What’s Bred in the Bone, a related, though free-standing novel, was widely praised, and was short-listed for the Booker Prize in 1984. It put Robertson Davies in that small group of novelists whom anyone professing a serious interest in contemporary fiction has to read. His impressively bearded countenance, staring challengingly from the review pages of newspapers and magazines like a reincarnation of Tolstoy (whose birthday he shares, to his obvious pleasure, along with Goethe and Saint Augustine), has become a familiar literary icon. The publication of The Lyre of Orpheus, which completes another, as yet unnamed, trilogy, is an important literary event.
There are several possible reasons why Robertson Davies’s novelistic reputation has ripened so slowly. One is that he is Canadian, and the Anglo-American world has only recently begun to take seriously the idea of a Canadian literature. He was once told by the secretary of a famous London theatrical management to whom he had submitted one of his plays, “Mr. Davies, you must realize that nobody—literally nobody—is interested in Canada.” Such an attitude is not unknown in the United States—some years ago an American magazine competition to invent the most boring book title imaginable was won by Canada—Our Neighbor to the North.

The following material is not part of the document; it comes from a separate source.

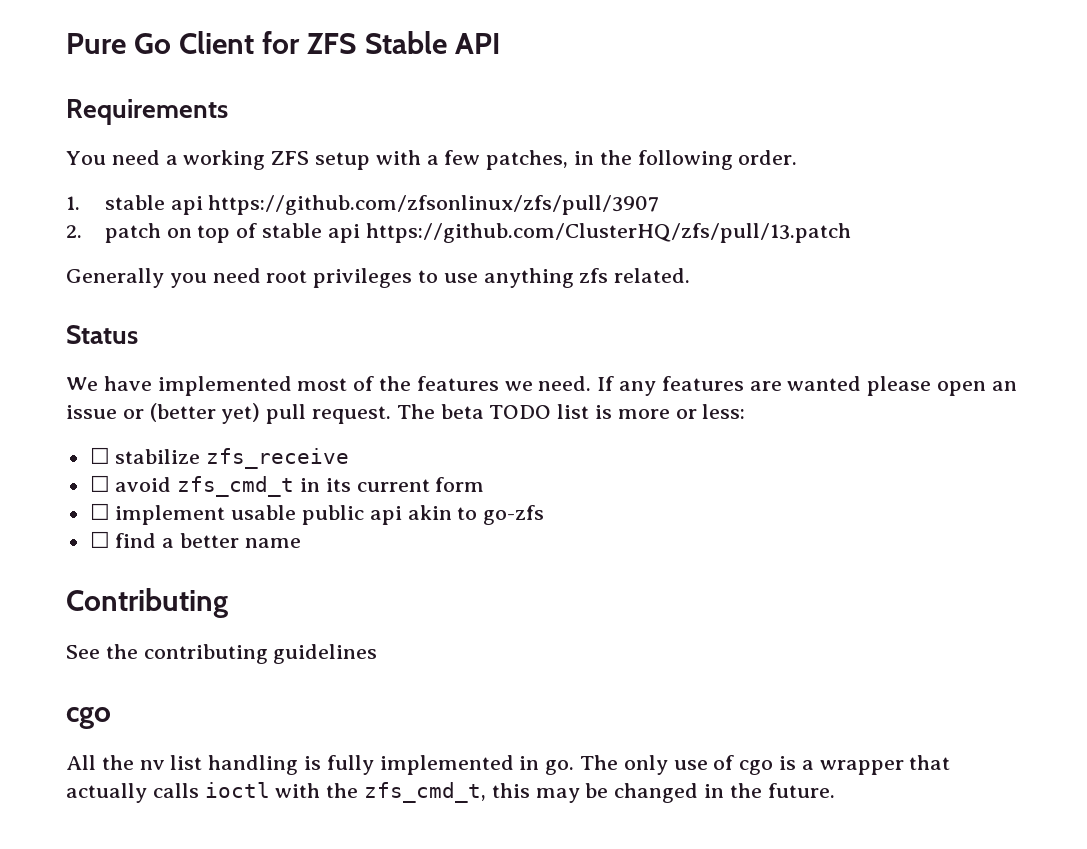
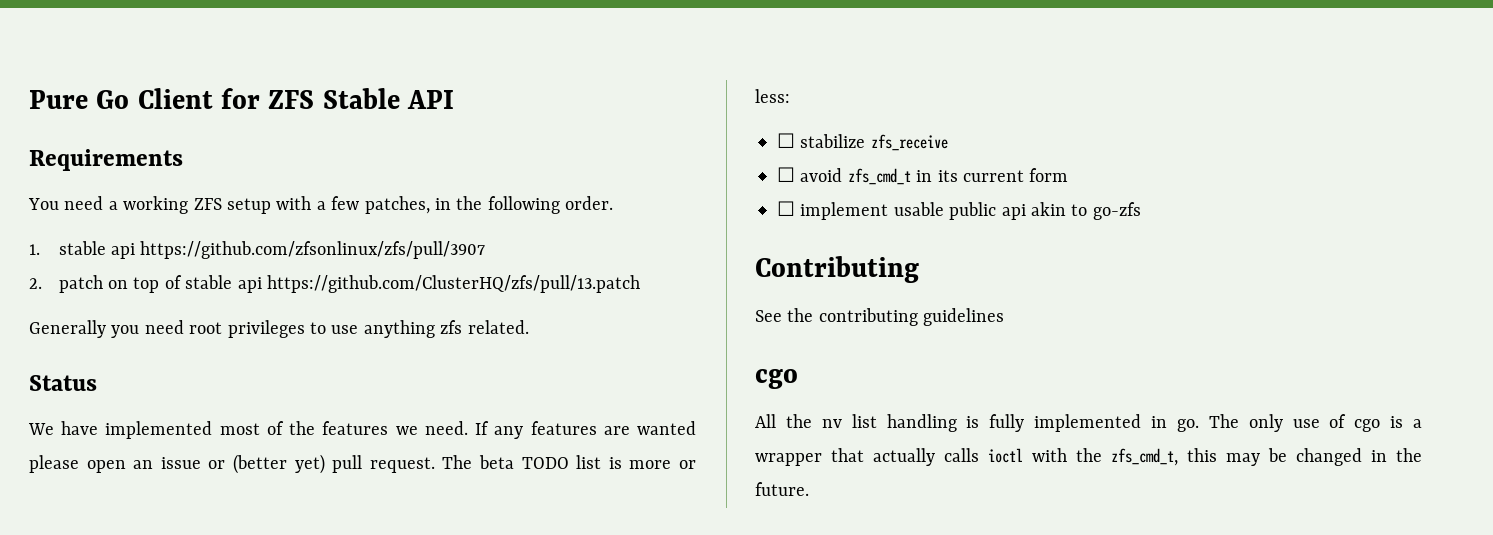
- ☐ find a better name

This dismissive attitude toward Canadian culture becomes increasingly difficult to sustain in the presence, literal or metaphorical, of writers like Margaret Atwood, Alice Munro, and Robertson Davies himself, but it is not without some historical foundation, as Davies would readily acknowledge. When he returned to his native country in 1940, after completing his education and theatrical apprenticeship in England, Canada seemed to him “like a dull, ill-rehearsed show that someone should put on the road,” and his novels are peppered with satirical observations on the Canadian ethos that have not endeared him to his fellow countrymen:
The narrator of The Lyre of Orpheus says of his characters, “They were not wholly of …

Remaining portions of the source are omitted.